Retaining Wunsch was critical considering the investment the Bucs made in free-agent quarterback Brad Johnson. And re-signing Barber did not seem probable after they added defensive end Simeon Rice and quarterback Ryan Leaf.

"We knew it was going to be tough because we had quite a few unrestricted free agents and our money was a little tighter this year than it's been in the past," Dungy said. "Ronde and Jerry we kind of targeted early on. They are vital cogs."

Both players agreed to deals for less than what they expected when the free agent signing period began. But Wunsch and Barber said Tuesday they were satisfied with their contracts and grateful for the opportunity to continue their careers in Tampa Bay.
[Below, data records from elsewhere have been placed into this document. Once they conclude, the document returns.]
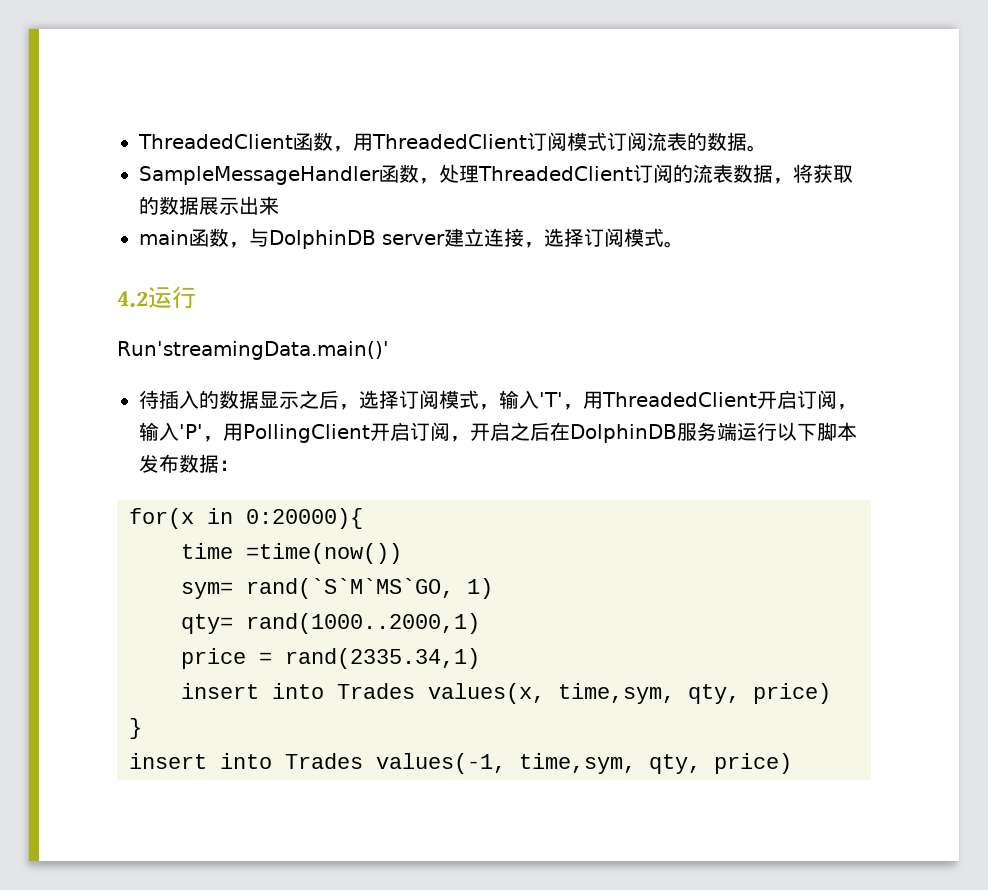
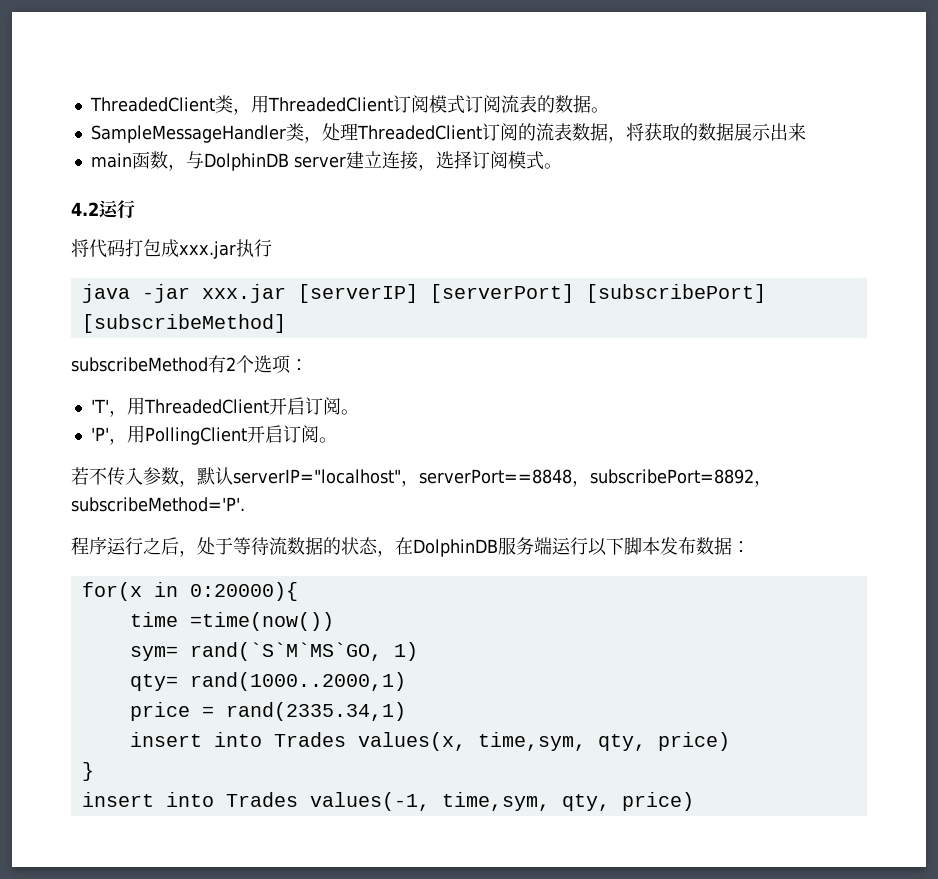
[138,132,333,151] ThreadedClient函数 -> [89,95,233,113] ThreadedClient类
[379,164,419,183] 函数 -> [285,123,304,141] 类
[117,341,389,360] [139,390,539,410] Run'streamingData.main()' // 待插入的数据显示之后，选择订阅模式，输入 -> [71,239,272,259] [81,284,766,303] [81,314,286,333] [71,355,308,374] 将代码打包成xxx.jar执行 // java -jar xxx.jar [serverIP] [serverPort] [subscribePort] [subscribeMethod] // subscribeMethod有2个选项： //
[837,404,857,410] [139,422,179,441] ，输入 -> [340,409,359,415] 。 //
[449,422,550,442] ，开启之后 -> [318,437,337,443] [71,467,772,487] [71,497,245,512] [71,537,395,557] 。 // 若不传入参数，默认serverIP="localhost"，serverPort==8848，subscribePort=8892，subscribeMethod='P'. // 程序运行之后，处于等待流数据的状态，

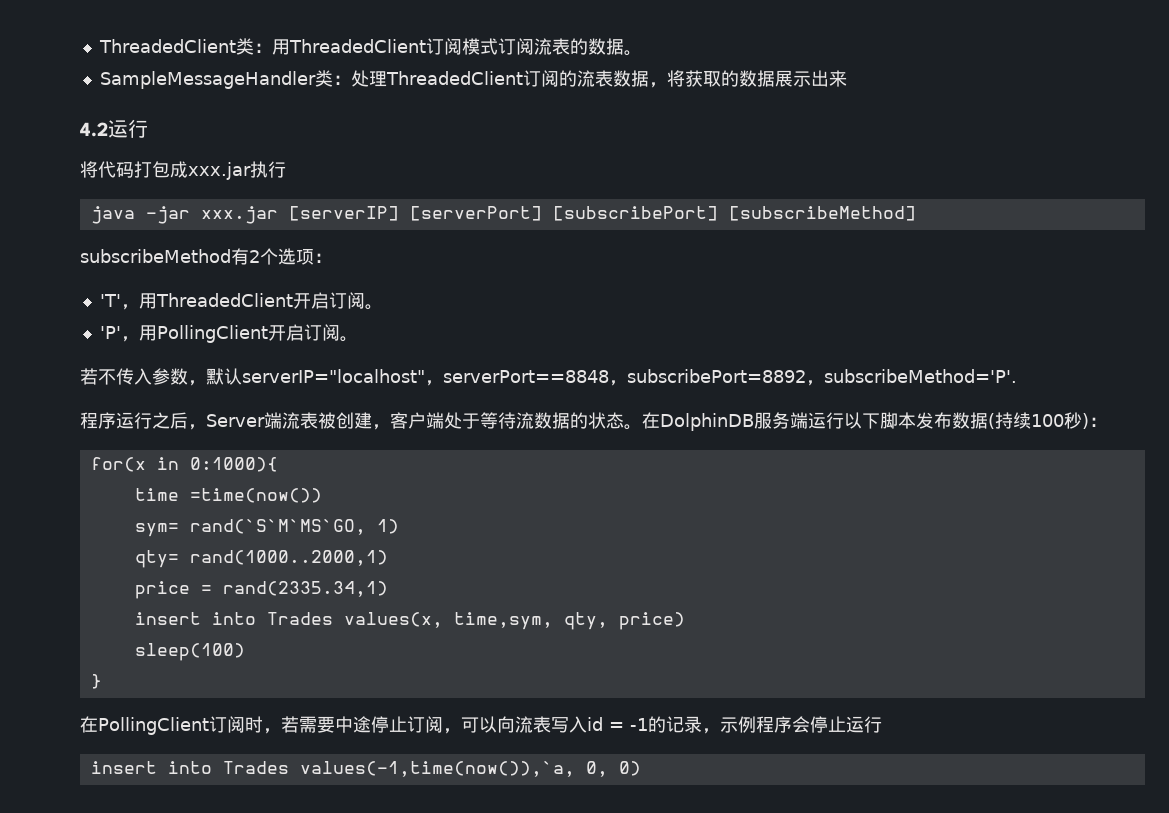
[232,108,251,115] ， -> [253,43,272,53] ：
[303,136,322,143] ， -> [332,75,351,85] ：
[90,150,562,171] // main函数，与DolphinDB server建立连接，选择订阅模式。 -> (847, 78) none
(197, 553) none -> [206,412,444,430] Server端流表被创建，客户端
[377,550,395,557] ， -> [624,424,642,430] 。
(732, 546) none -> [988,412,1089,429] (持续100秒)
[189,582,298,601] 0:20000){ -> [189,457,278,472] 0:1000){
(730, 741) none -> [134,643,245,661] // sleep(100)
[81,792,694,811] // insert into Trades values(-1, time,sym, qty, price) -> [80,716,882,735] [90,761,641,777] // 在PollingClient订阅时，若需要中途停止订阅，可以向流表写入id = -1的记录，示例程序会停止运行 // insert into Trades values(-1,time(now()),`a, 0, 0)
"The process was not a fun one, to say the least," said Barber, who turned down a one-year deal from Seattle. "But I understand where the organization is coming from.

"Unfortunately, with so many players being cut, the market was soft and saturated. ... After two or three weeks, internally I was hitting the panic button."

Adding to the anxiety was the Bucs' rash of signings that slowly whittled away their room under the salary cap.

"During this thing, I was pretty nervous," said Wunsch, who visited Cincinnati. "But the end result was I got exactly what I needed. "When you see those things happen, you're getting excited for the Buccaneers. But you don't know if you're going to be a Buccaneer or not. That was nerve-racking because I really wanted to be a Buccaneer. You've got to take your hat off to Rich McKay. If he's not one of the best in the business, I don't know who is."

With the Bucs owning 10 draft choices and being close to the salary cap, it's likely they will release veteran defensive end Chidi Ahanotu after the April 21-22 draft.

The Bucs have a surplus of big contracts spent on their defensive line.

"It's a little like the quarterback situation," Dungy said. "We'll see how it all shakes out at training camp. Can we make it work financially? We'll have to see.

"Every year is different. Other teams have less money. We have less money, too. I think it's going to be this way from now on."

Wunsch did not waste any time getting started. Shortly after signing his contract Tuesday morning, he joined the team's off-season workout program.

"We can't take anything for granted," Wunsch said. "I felt the last two years, we took some things for granted. As teammates, it's a matter of looking each other in the eye and getting it done.

"Everybody is committed here. I know that's why I wanted to be here."